This week, we are continuing our series in which first year students reflect on the last year and the path that brought them to The Seattle School of Theology & Psychology. Read previous entries from Jessica Hoekstra, Matthias Roberts, and Beau Denton.

Splashing forward along the trail, my shoulders hunched against the rain and the weight of my pack, I felt two thoughts brushing past each other in my mind. The first was that my brother and I were the farthest from a trailhead that we would be on a 10-day backpacking trip in one of the most remote parts of New Zealand. The second was a quote from a Barbara Kingsolver novel, The Lacuna, that I had read six months before, no doubt brought to mind by our present situation: on a trail in an unknown, one-inch section of a second map that I had been too cheap to buy. “The most important part of a story is the piece of it you don’t know.” Kingsolver’s words fell through my mind as I mentally noted pouring rain, swollen streams, and the obvious signs that the forest we were traveling through was a floodplain.

I didn’t know what Kingsolver meant, and it made me uncomfortable to wonder. I had built my life around predicting outcomes and anticipating risks. I was midway through my fourth of what would be five years of working as the assistant director of a study abroad program, a point when I felt both competent and knowledgeable. Even this backpacking trip, a trip planned months before, had felt so certain, so achievable. But now, with the words “you don’t know” dripping through my consciousness, I felt my anxiety rise as I tried to recall what that one inch of paper had held. Rounding a bend, we saw another three-wire bridge up ahead. I wondered, “Was this the last bridge before we reach the hut, or was there another river after this?” Neither my brother nor I knew. My anxious mind hurried me towards the bridge along a bank that was partially eroded, dropping off into a deep, high-watered river. We came to a short, washed out section of the bank. I wiped the rain off my face, noted the distance, and thought, “I can make this jump.” It happened too quickly to think anything else: I landed, the bank collapsed, and I found myself clinging to tree roots, in a cold tannin-dark river, far too deep for my feet to touch bottom.

In looking back on my journey to today, where I find myself midway through my first year pursuing a Master of Arts in Theology & Culture at The Seattle School, I think first of my decision to leave New Zealand and my job there. It’s a decision that still makes my heart ache, a mixture of homesickness and resolve. When I explain this decision to people, a few will always nod and say, “When you know, you know,” implying, I suppose, that I somehow had clarity in all of this. Perhaps I had more than I thought I did, but I don’t remember feeling much clarity; I didn’t “know.”

There are still days when I can’t quite believe I left New Zealand and what, in many ways, was a dream job. But then I wonder, maybe that’s the point; maybe when I step off the map, into the spaces I thought wouldn’t hold anything unexpected, I find the heart of the story, the part that trues my life. I chose to come to The Seattle School because I was drawn to the idea of a program that would help me weave together the complex multiplicity of theology, culture, and individual stories, and a program that would equip me to help others to do the same.

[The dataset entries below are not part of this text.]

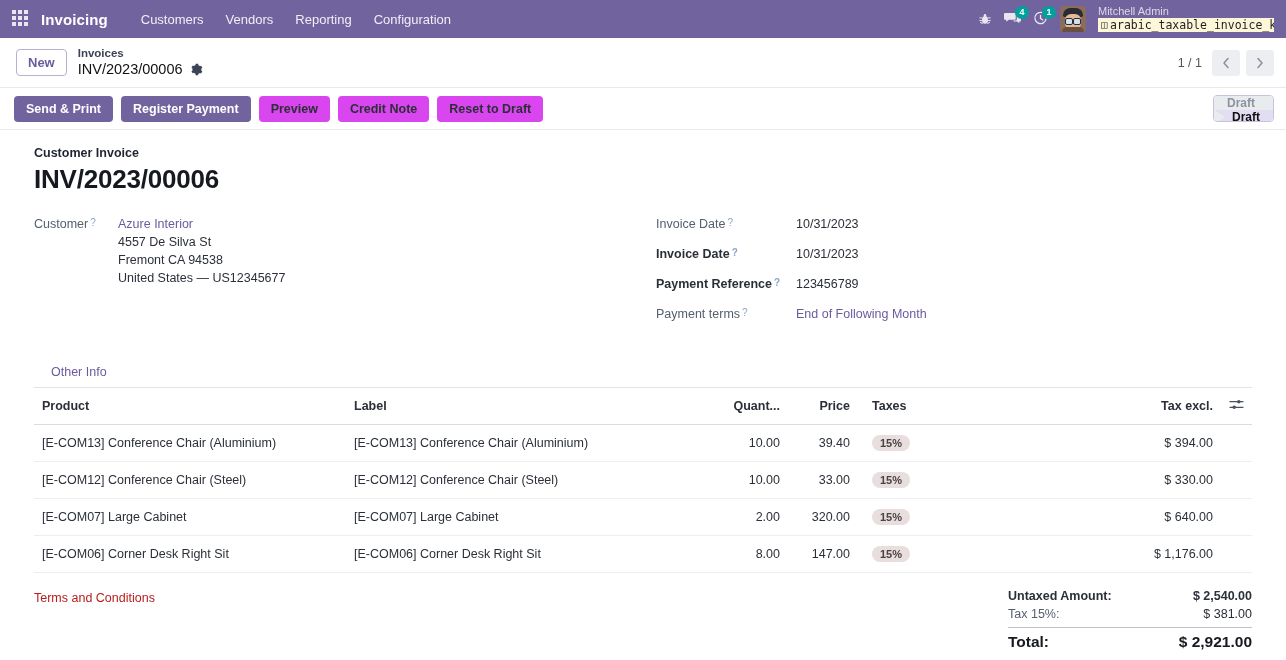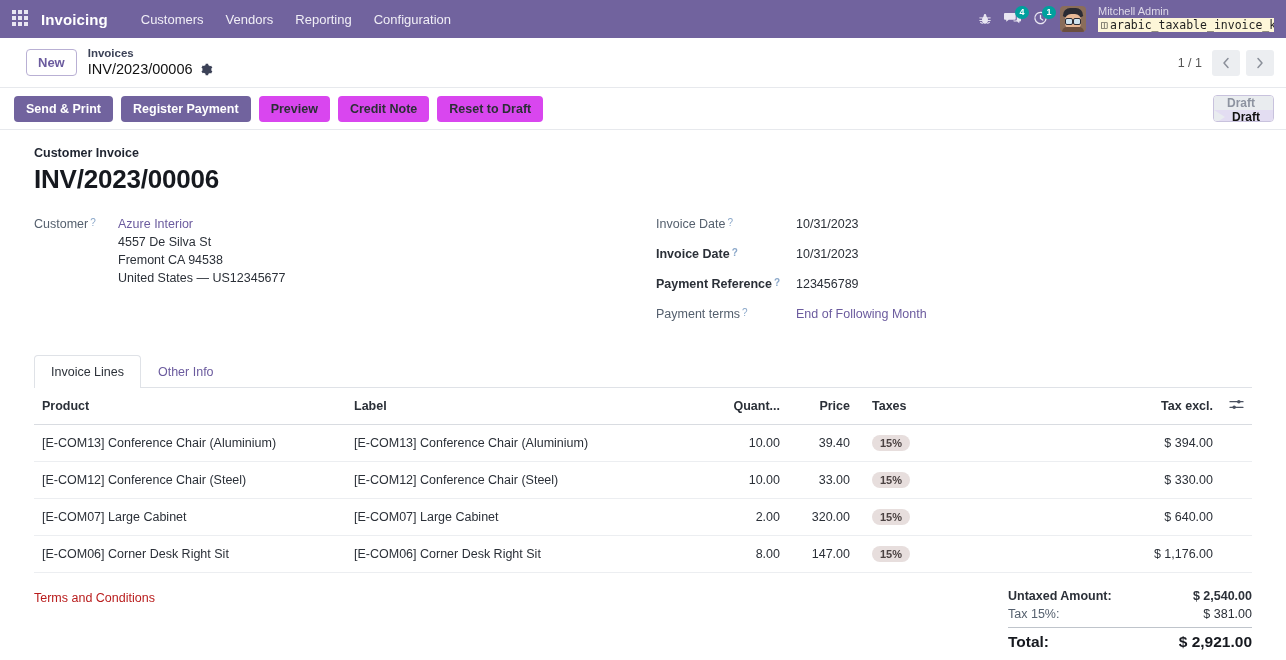--- a/index.html
+++ b/index.html
@@ -76,21 +76,21 @@
     display: flex; align-items: center; gap: 3px;
     max-width: 176px; overflow: hidden; white-space: nowrap;
     margin-top: 1px;
   }
   .db-ic { font-size: 10px; }
 
   
   .cp-breadcrumb {
     height: 50px; background: #ffffff;
     border-bottom: 1px solid #e7e9ed;
-    display: flex; align-items: center; padding: 0 12px 0 26px;
+    display: flex; align-items: center; padding: 0 12px 0 16px;
   }
   .btn-new {
     border: 1px solid #b9b0d4; background: #fff; color: #6b5b9e;
     font-size: 13px; font-weight: bold; border-radius: 4px;
     padding: 5px 11px; cursor: pointer; margin-right: 11px;
   }
   .bc-text { display: flex; flex-direction: column; line-height: 1.18; }
   .bc-parent { font-size: 11.5px; color: #3c4257; font-weight: bold; }
   .bc-cur { font-size: 14.5px; color: #111; display: flex; align-items: center; gap: 7px; }
   .gear {
@@ -365,21 +365,20 @@
         <div class="fld-lbl r-lbl">
           <span>Payment terms</span>
             <span class="tip">?</span>
         </div>
         <div class="fld-val lnk">End of Following Month</div>
       </div>
     </div>
   </div>
 
   <div class="tabs">
-    <div class="tab active">Invoice Lines</div>
     <div class="tab">Other Info</div>
   </div>
 
   <table class="lines">
     <thead>
       <tr>
         <th style="width:312px">Product</th>
         <th style="width:350px">Label</th>
         <th class="num" style="width:92px">Quant...</th>
         <th class="num" style="width:70px">Price</th>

Now, midway through my first year, I’m reminded that somewhere in this story is the part where the river bank gives way and I’m clinging to roots, spitting out sand and asking my brother—in a voice I hope will sound calm but which ends up sounding small and scared—to help me. (If you’re curious, he started laughing and didn’t stop until I got mad, struggled a little, and said again, but in my normal big-sister voice, “Brian, help me!”)

When we go backpacking, what makes a trip both memorable and life-altering isn’t just the mountain passes, sunlit meadows, or reflective tarns; it’s also the moments when you wake in the dark with your heart in your mouth, the moment you fall through the bank into the river, the moment of tension over burnt pasta compounded by tired bodies. What makes a trip a story is all of these experiences held together, one shaping the other. My experience of The Seattle School thus far, as with any good story, is a mutually informed collection of experiences. It includes both enlightening conversations and confusing conversations. So far I have had one or two brilliant ideas, most of which have since turned out to be only mediocre. It includes crying in front of strangers, and strangers becoming friends.

I wonder now if perhaps “the most important part of a story” is the part when I step out without clarity, hearing no voice, seeing no writing on the wall, surrendering my perceived control over “the piece that I don’t know;” maybe the most important part is when, with or without an $18 map, I fall through the bank into deep water and wonder later—trudging down the trail soaked and covered in sand after being pulled out by my little brother—if my life just changed. Perhaps this is what author and essayist David James Duncan means in God Laughs and Plays when he writes about experiences “that felt to me like going out with a thimble in your hand, hoping to catch a drop of rain, and having the ocean land on your head. These experiences convinced me that there is an absolute love that pervades everything.” When I, be it deep in the wilderness or in the middle of grad school, hold up my thimble and walk off the map, risking the piece that I don’t know, I may finally find the most important part of the story; and perhaps like Duncan, I’ll be convinced.